The most powerful — and in some quarters, most hated — brand image of the century, the Marlboro Man stands worldwide as the ultimate American cowboy and masculine trademark, helping establish Marlboro as the best-selling cigarette in the world.
Today, even a mention of the Marlboro Man as an effective ad icon brings protests from healthcare workers who see first-hand the devastation wrought by decades of cigarette smoking. More than any other issue, the ethics of tobacco advertising — both morally and legally — have divided the advertising industry.
But even those ad professionals who abhor the tobacco industry will, when pressed, agree that the Marlboro Man has had unprecedented success as a global marketing tool for selling Philip Morris Cos.’ brand.
In the beginning back in the 1950s, a time when cigarettes were accepted in even the politest society, Burnett created the macho icon as a way to reposition Marlboro from a “mild as May” ladies cigarette to a product with broader appeal. The original newspaper ad from Burnett carried the slogan “delivers the goods on flavor” and it immediately sent sales skyrocketing.
By the time the Marlboro Man went national in 1955, sales were at $5 billion, a 3,241% jump over 1954 and light years ahead of pre-cowboy sales, when the brand’s U.S. share stood at less than 1%.
Despite his appeal, the cowboy wasn’t the only rough-and-tumble image used to sell the brand’s image. Over the next decade, Burnett experimented with other manly types — ball players, race car drivers and rugged guys with tattoos (often friends of the creative team, sporting fake tattoos). All the pitches worked.

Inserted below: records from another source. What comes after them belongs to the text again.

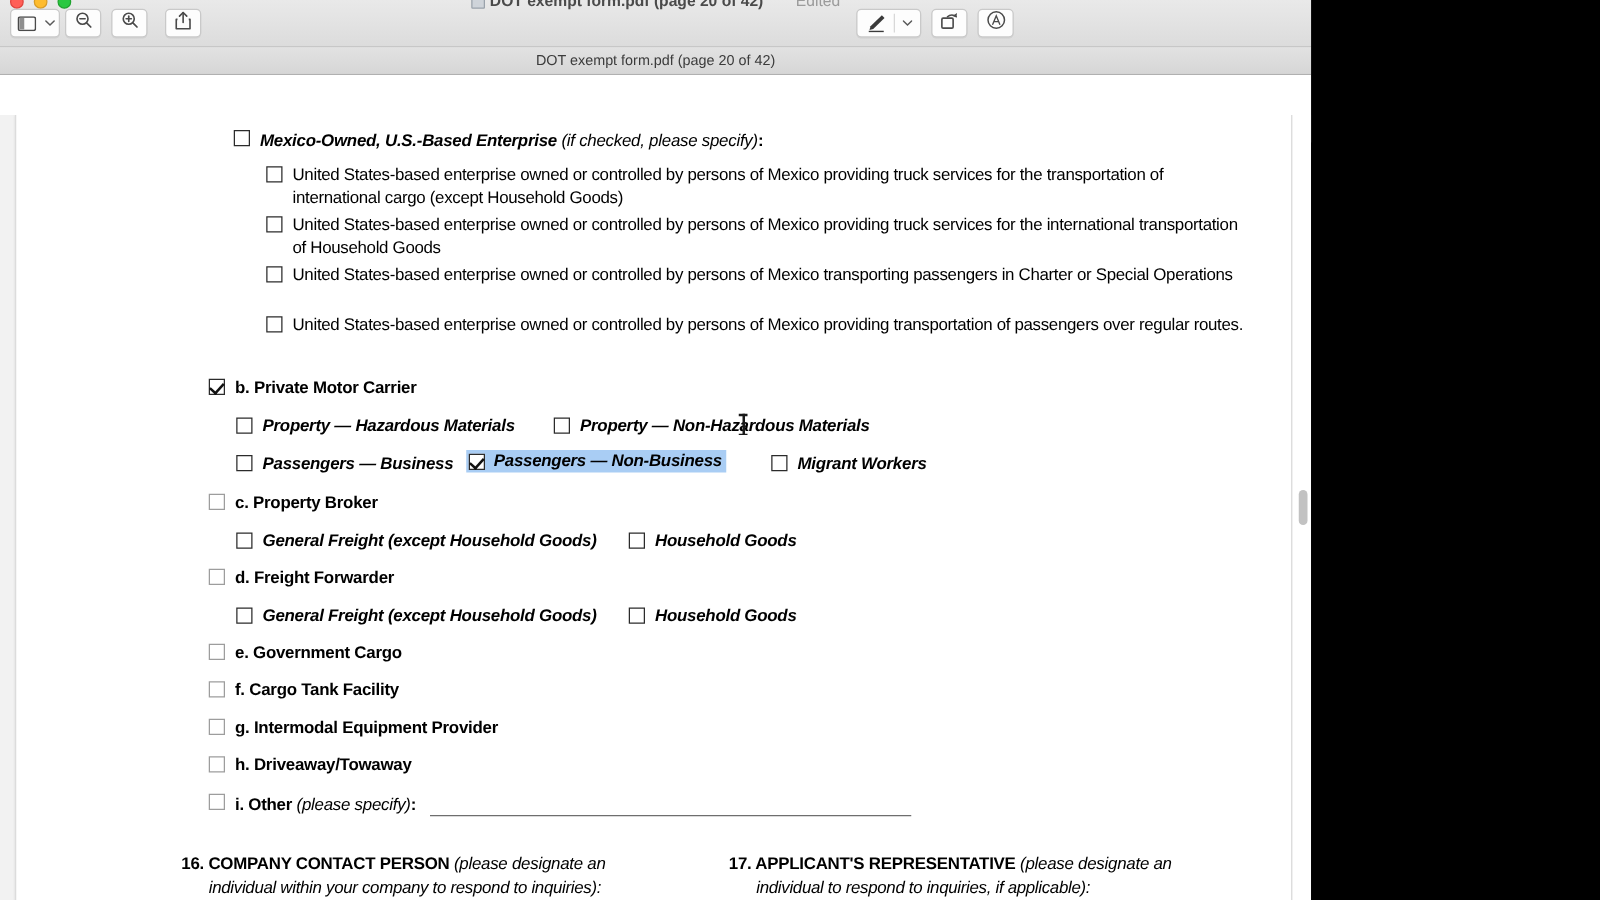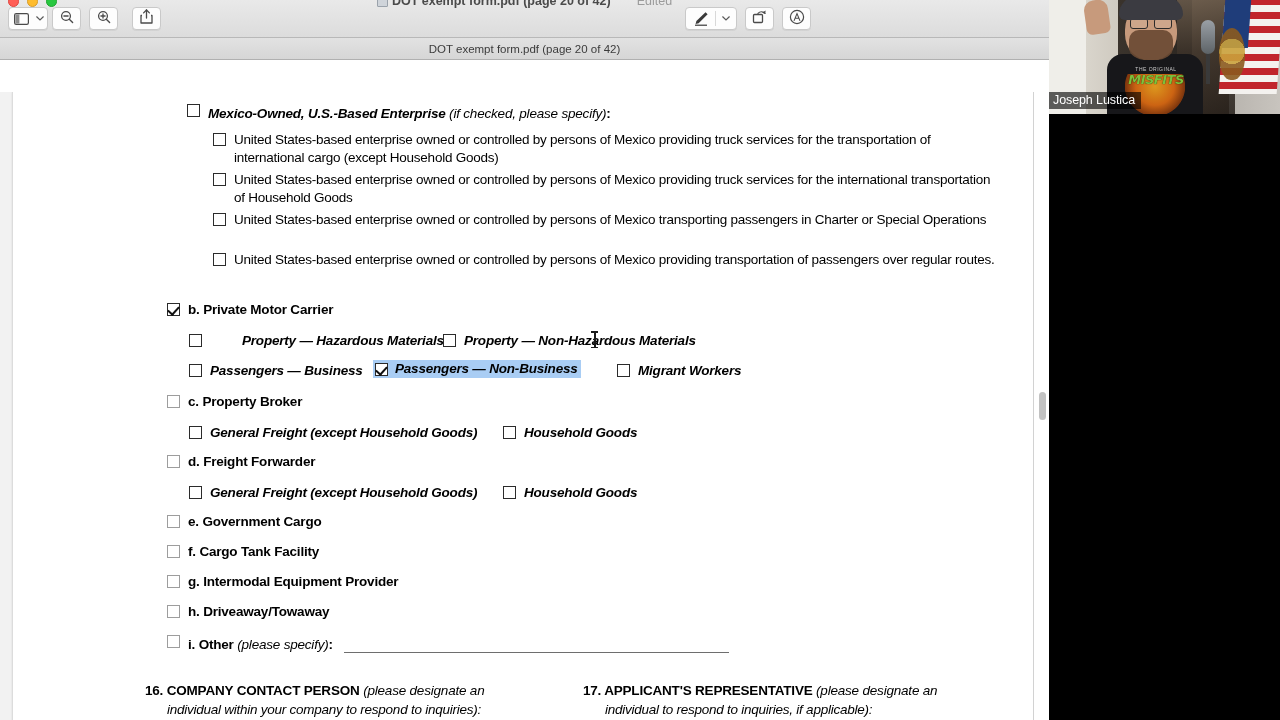"MISFITS" div.webcam { html: <div> <div></div> <div></div> <div></div> <div></div> <div></div> <div></div> <div></div> <div>THE ORIGINAL</div> <div>MISFITS</div> <div></div> <div></div> <div></div> <div></div> <div></div> <div>Joseph Lustica</div> </div> -> none }
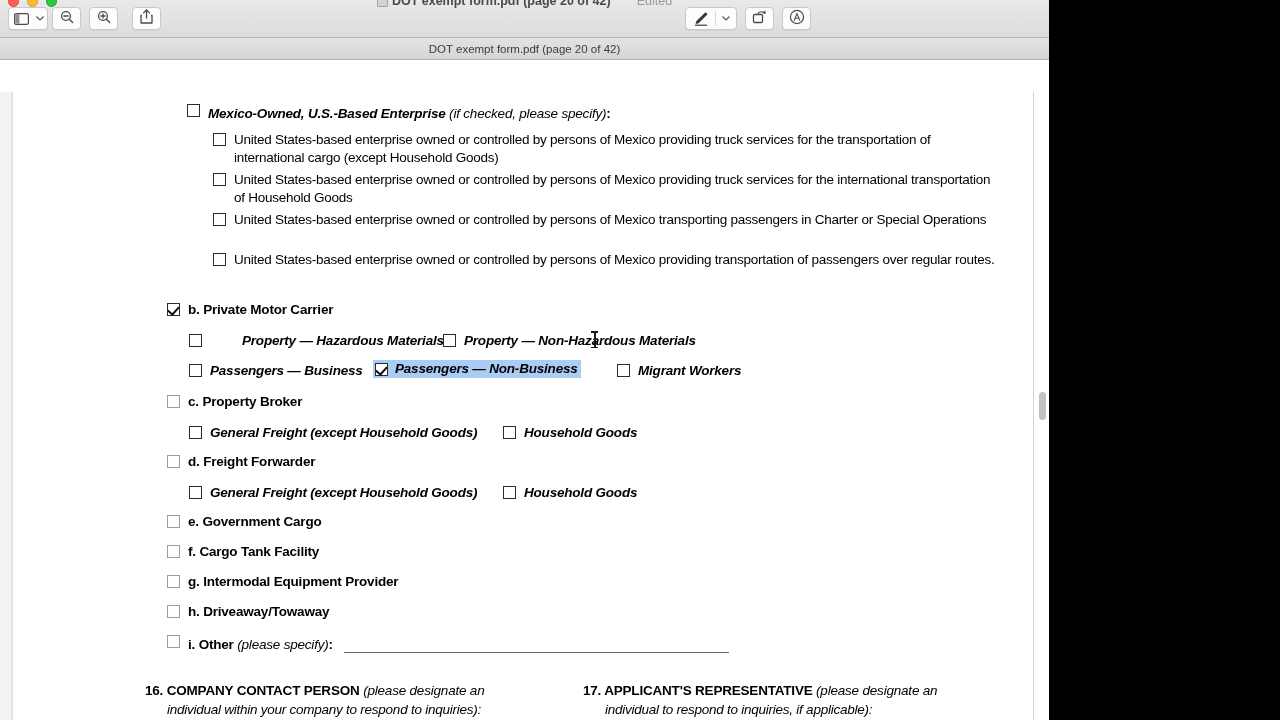"Property — Hazardous Materials" div.row { gap: 32px -> none }
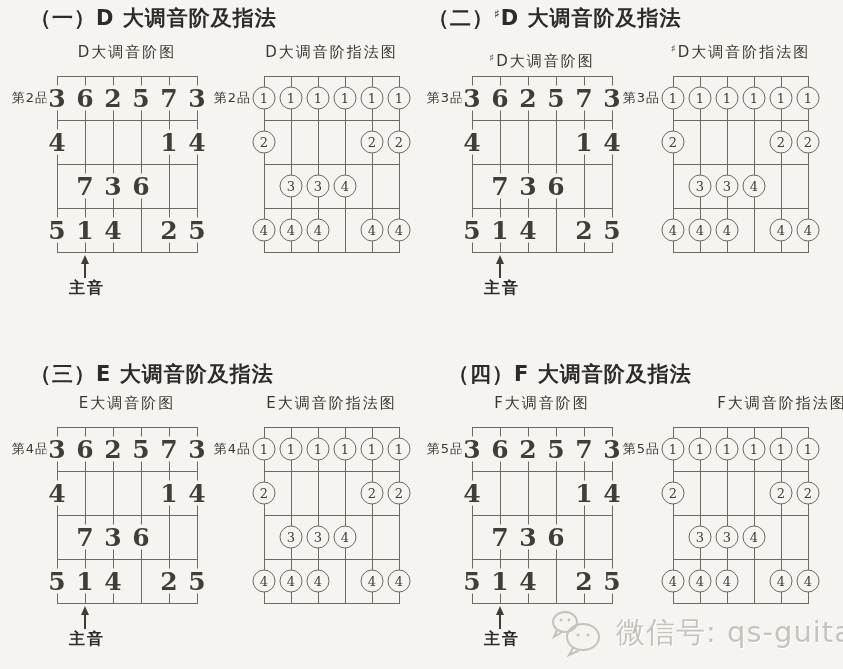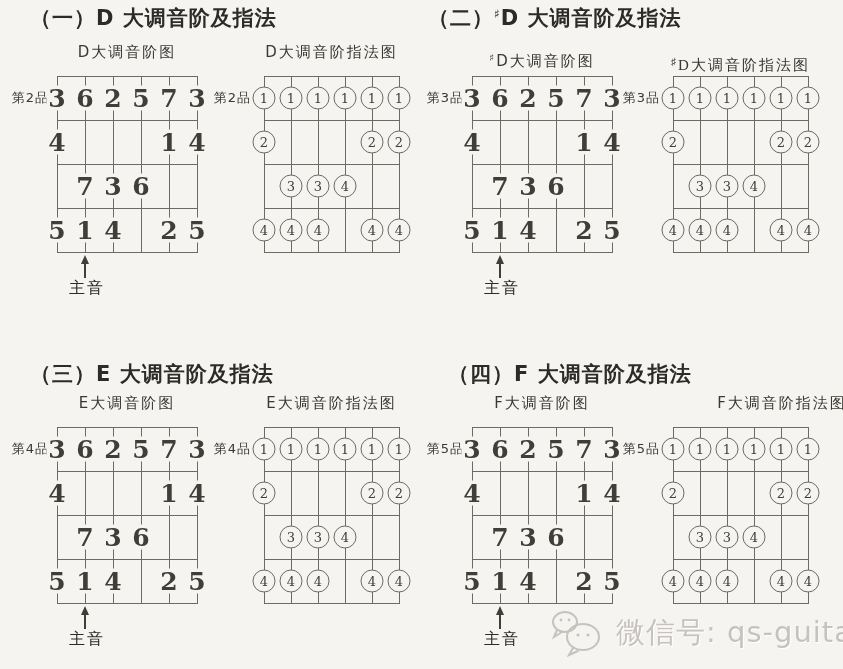"♯D大调音阶指法图" div.caption { font-family: Liberation Serif, serif -> none; top: 56px -> 43px }
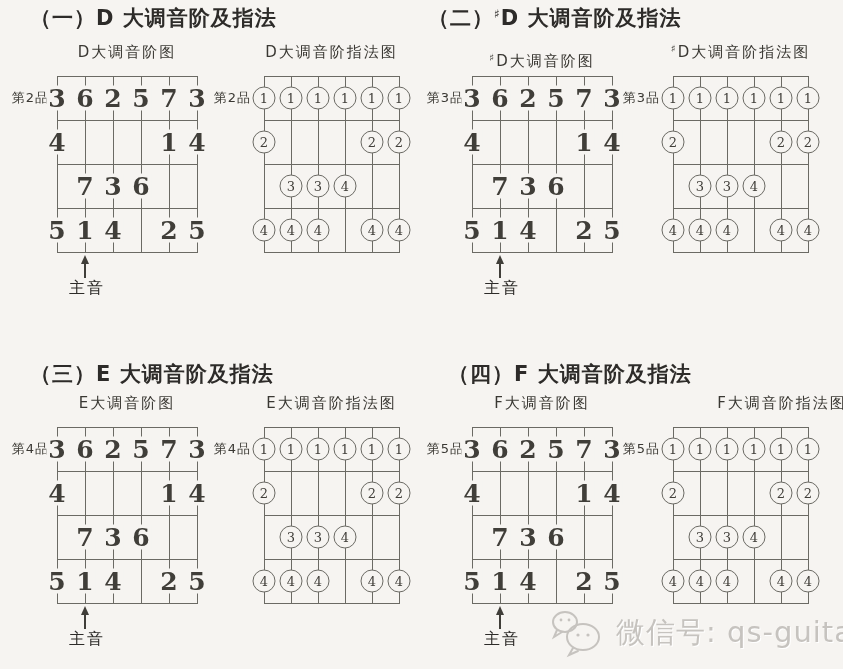"主音" .tonic-label { font-weight: 400 -> 700 }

Even with the release in 1957 of the first article in Reader’s Digest linking lung cancer to smoking, the real men of the Marlboro ads kept ringing up sales ($20 billion that year), attracting new smokers of both genders. In 1964, the company revived the cowboy but this time he was in mythical Marlboro Country.
This vivid image paid off in 1971 when cigarette ads were banned from TV. The striking print shot of cowboys enjoying a smoke on horseback continued to fuel sales growth. In 1972, Marlboro became the No. 1 tobacco brand in the world.
As the anti-smoking movement has spread, the Marlboro Man has come under particular attack for his role in luring new customers to a cancer-causing habit.
As a commercial icon, he is both reviled and revered. Yet one measure of this icon’s clout is that no matter how minimal the imagery gets — reduced on occasion to little more than a saddle and splash of red — it still remains instantly evocative of a mythical Marlboro country, of a mythical American cowboy and of the No. 1 brand of cigarettes that gave that cowboy real lung cancer.